¡La primavera nos altera!

Comienza la primavera. Con ella todo se llenará de color, los días serán más largos y el frío irá desapareciendo poco a poco. A cambio recibiremos nuevos alimentos, llenos de vitaminas y minerales que nos ayudarán en este cambio estacional. 

El tomate: comienza a aparecer en primavera y nos acompañará hasta el final del verano. El tomate es rico en licopeno, un carotenoide responsable de la coloración rojiza. Este compuesto es un potente antioxidante.  Numerosos estudios han demostrado sus efectos preventivos sobre varios tipos de cáncer, pero sobretodo el de próstata.

Albaricoque, zanahoria, pimientos, tomates…son ricos en carotenoides que protegerán tu piel de los efectos nocivos derivados de la exposición solar.

Alimentos ricos en vitamina C como la naranja, el limón, el pimiento  o las fresas protegen nuestro sistema inmune frente a los cambios de estación. Además protegen nuestra piel y tienen efectos antisépticos, antioxidantes y  antiinflamatorios

Las espinacas son una importante fuente de hierro vegetal. Consúmela con un alimento rico en vitamina C para aprovechar su contenido. El hierro protege tu sistema inmune y previene el cansancio.

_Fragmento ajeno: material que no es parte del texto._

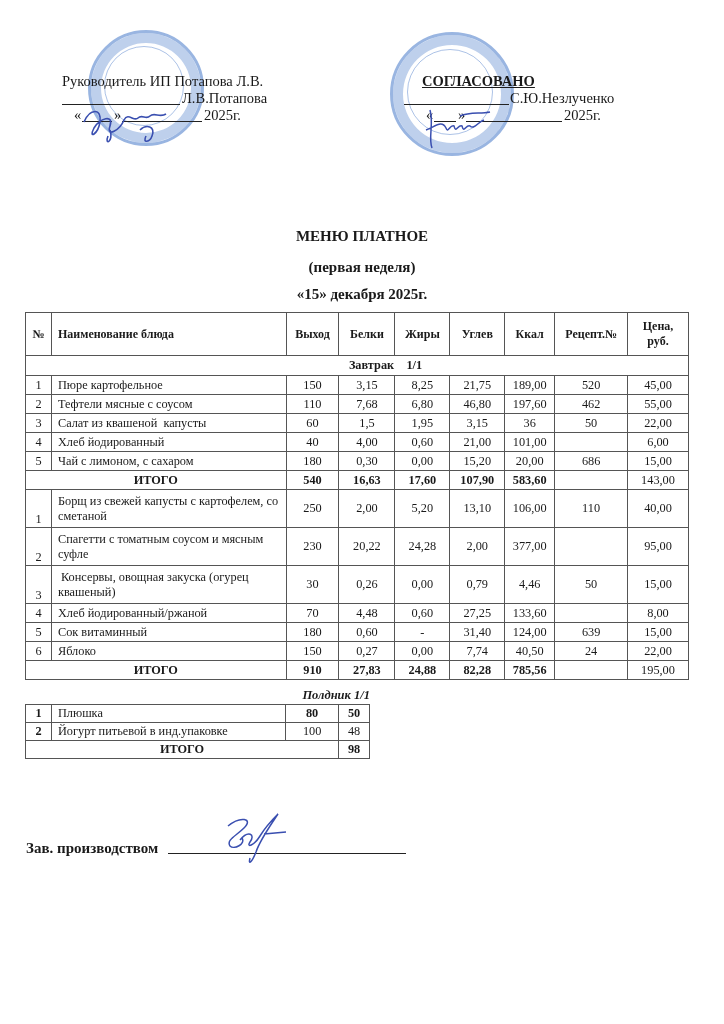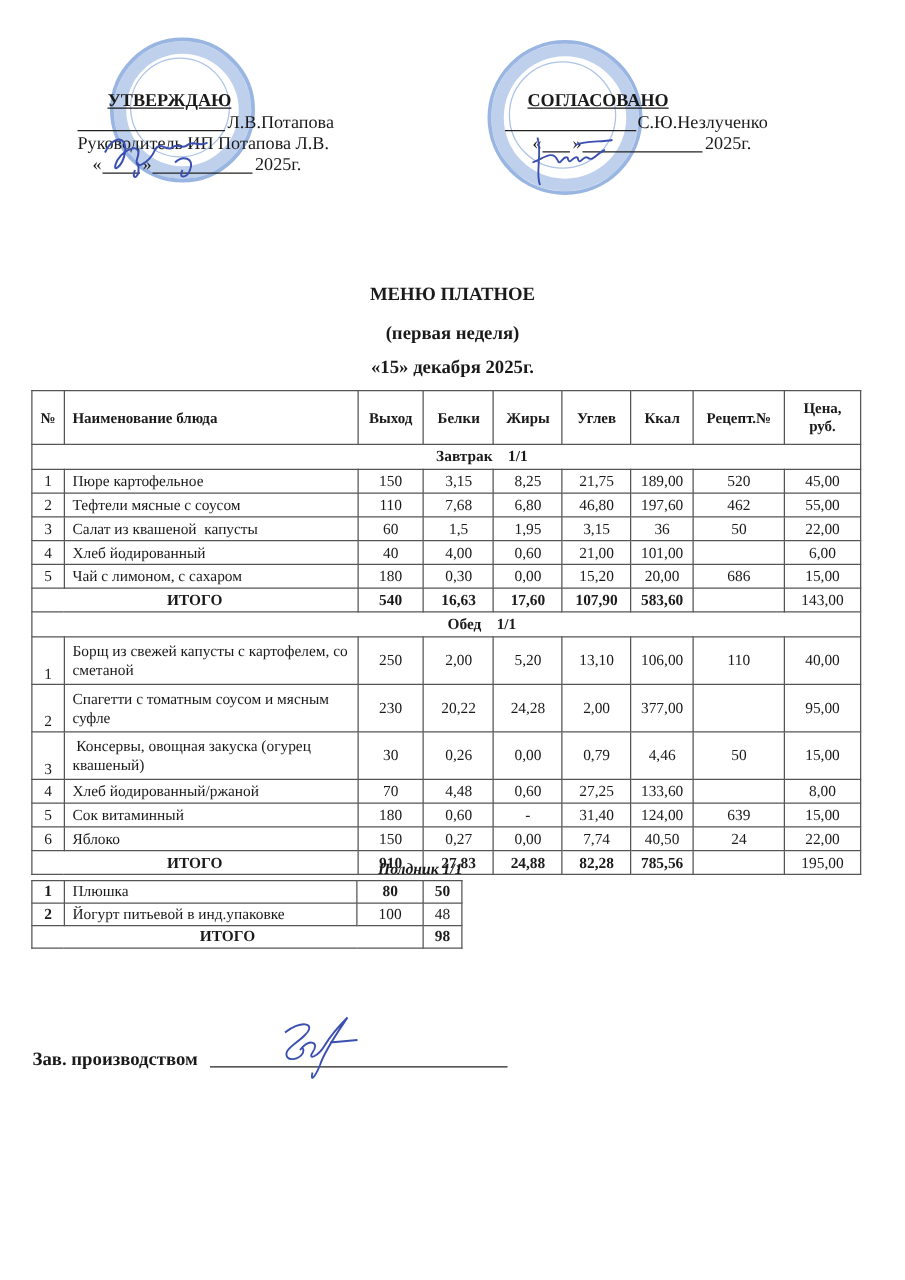--- a/index.html
+++ b/index.html
@@ -37,7 +37,6 @@
 <div class="stamp-inner" style="left:407px;top:49px;width:84px;height:84px;"></div>
 
 <div class="hdr-block" style="left:62px;top:73px;width:260px;">
-  <div class="title" style="padding-left:24px;text-decoration:underline;">УТВЕРЖДАЮ</div>
   <div style="position:relative;height:17px;">
     <span style="position:absolute;left:0;width:118px;top:14px;border-bottom:1px solid #222;"></span>
     <span style="position:absolute;left:120px;">Л.В.Потапова</span>

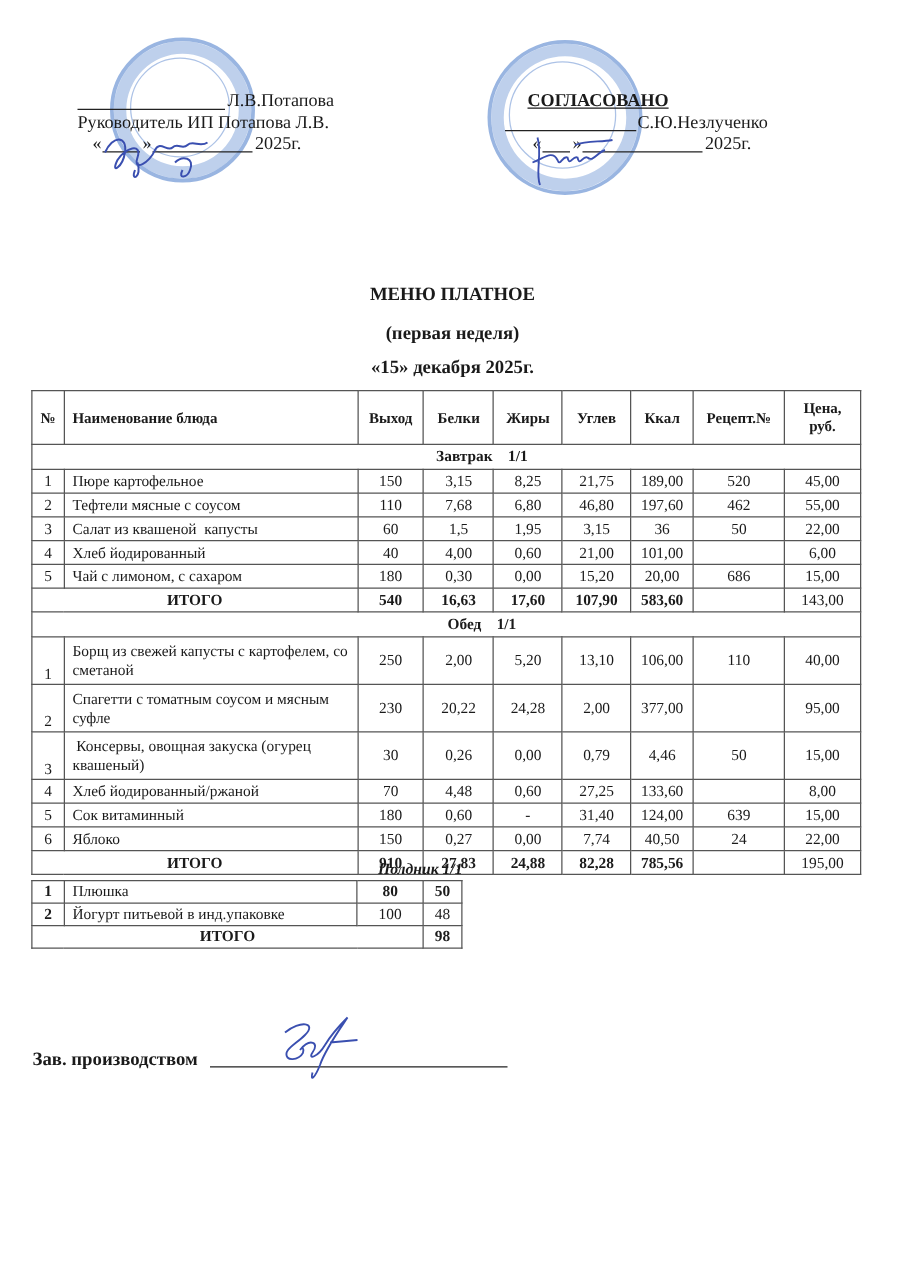--- a/index.html
+++ b/index.html
@@ -37,11 +37,11 @@
 <div class="stamp-inner" style="left:407px;top:49px;width:84px;height:84px;"></div>
 
 <div class="hdr-block" style="left:62px;top:73px;width:260px;">
+  <div>Руководитель ИП Потапова Л.В.</div>
   <div style="position:relative;height:17px;">
     <span style="position:absolute;left:0;width:118px;top:14px;border-bottom:1px solid #222;"></span>
     <span style="position:absolute;left:120px;">Л.В.Потапова</span>
   </div>
-  <div>Руководитель ИП Потапова Л.В.</div>
   <div style="position:relative;height:17px;">
     <span style="position:absolute;left:12px;">«</span>
     <span style="position:absolute;left:20px;width:30px;top:14px;border-bottom:1px solid #222;"></span>

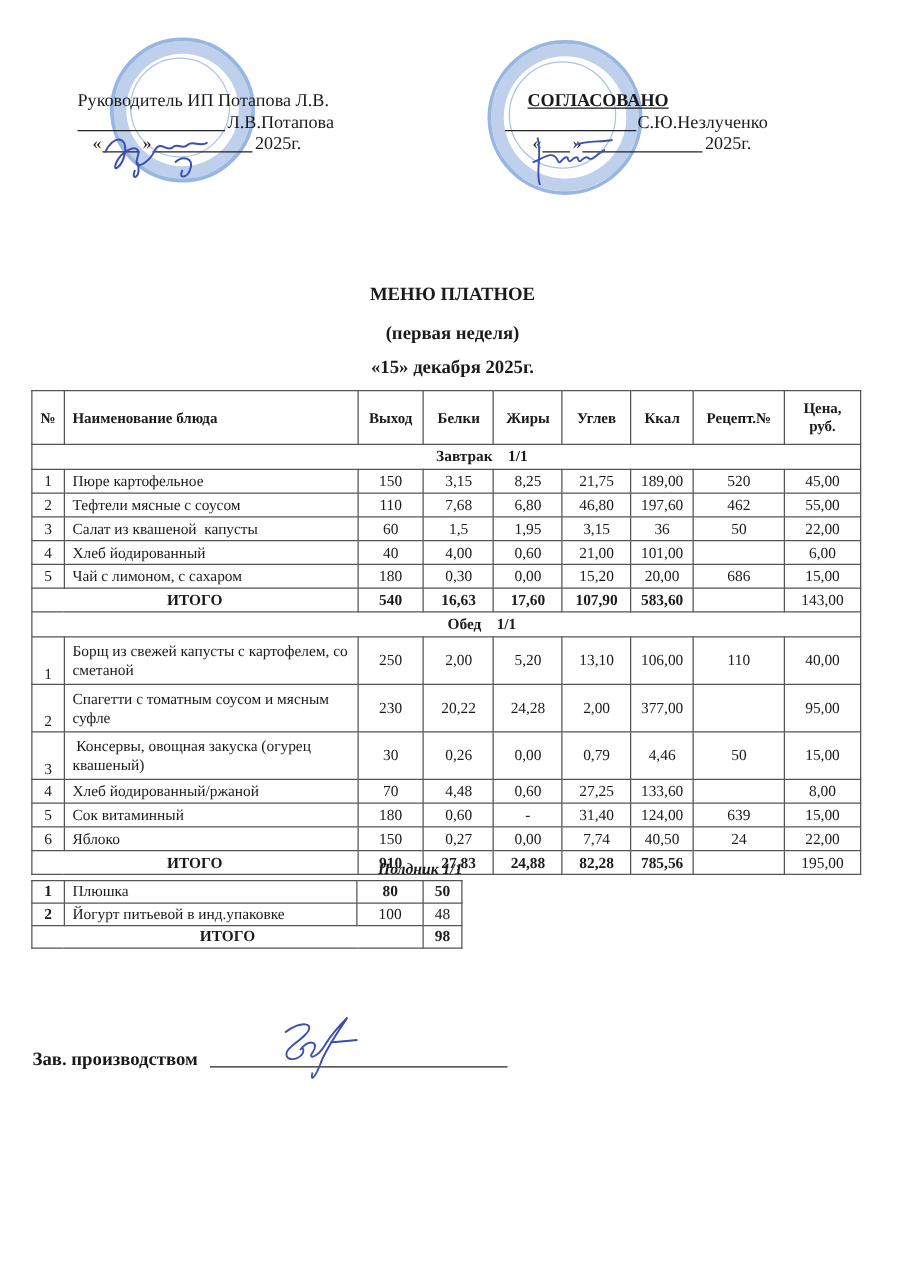--- a/index.html
+++ b/index.html
@@ -171,9 +171,6 @@
     <td></td>
     <td style="font-weight:normal;">143,00</td>
   </tr>
-  <tr class="section">
-    <td colspan="9" style="text-align:center;padding-left:60px;white-space:pre;">Обед    1/1</td>
-  </tr>
 
   <tr class="tall">
     <td class="c num">1</td>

El ajo protege nuestro sistema inmune frente a los catarros propios de la época. Con la llegada del calor y los cambios de temperatura es habitual pasar por más catarros que durante el invierno. Incluye ajo en tus preparaciones crudas, como el gazpacho, salmorejo…. Comienza la época de las sopas frías!

El aguacate es rico en omega 3. Que no te asuste su contenido calórico se debe a su riqueza en grasas saludables. Las grases del aguacate te ayudan a controlar tu peso y mejoran el metabolismo lipídico. El omega 3 tiene efectos beneficiosos sobre nuestro sistema nervioso. De hecho, numerosos estudios han demostrado su carácter preventivo frente a procesos depresivos, estrés e incluso ciertas enfermedades neurodegenerativas como el  Alzheimer.

 

¿Astenia primaveral?

Los cambios estacionales siempre producen en nuestro organismo una pequeña alteración. Lo podemos llamar astenia primaveral o como nos de la realísima gana, pero lo que es muy cierto es que nuestro organismo se ve obligado a adaptarse a los cambios de luz-oscuridad. Estos cambios ambientales provocaran en nuestro organismo mayor actividad metabólica, aumento del ritmo cardíaco durante más horas,….ya que debe mantenernos despiertos durante las horas de luz. Este cambio puede suponer que al principio de esta estación nos sintamos más cansados, ya que nuestro cuerpo tiene que hacer un gran esfuerzo para adaptarse.

Este proceso durará unas semanas, hasta que nuestro cuerpo se adapte a la nueva rutina pero a través de la alimentación podemos conseguir que ese cambio sea más suave. Por ello te recomendamos que incluyas en tu dieta alimentos como el pollo, las almendras, aguacate, salmón, garbanzos, ya que ayudarán a tu sistema nervioso a retomar el equilibrio. Estos alimentos nos aportan sustancias que participan en la regulación de los ciclos sueño-vigilia así que no solo son interesantes al principio de la primavera, sino durante todo el año. Intenta integrarlos en tu dieta diaria.

Reduce el consumo calórico por las noches aumentando la ingesta de frutas y verduras de temporada, mantén una hidratación adecuada, cumple una rutina de sueño y práctica algún deporte. De esta manera aceleraras el proceso de adaptación y solo serás capaz de ver los beneficios de tener mas horas de sol.

Esta primavera mantén una dieta saludable, una hidratación adecuada, cumple una rutina de sueño y práctica algún deporte.

Ah, y no olvides aprovechar esta temporada para ponerte al sol. El déficit de vitamina D está en aumento en la población española y el mejor tratamiento es la exposición solar. Durante la primavera será suficiente una exposición de 10 minutos al día en manos y rostro para cubrir las necesidades de vitamina D.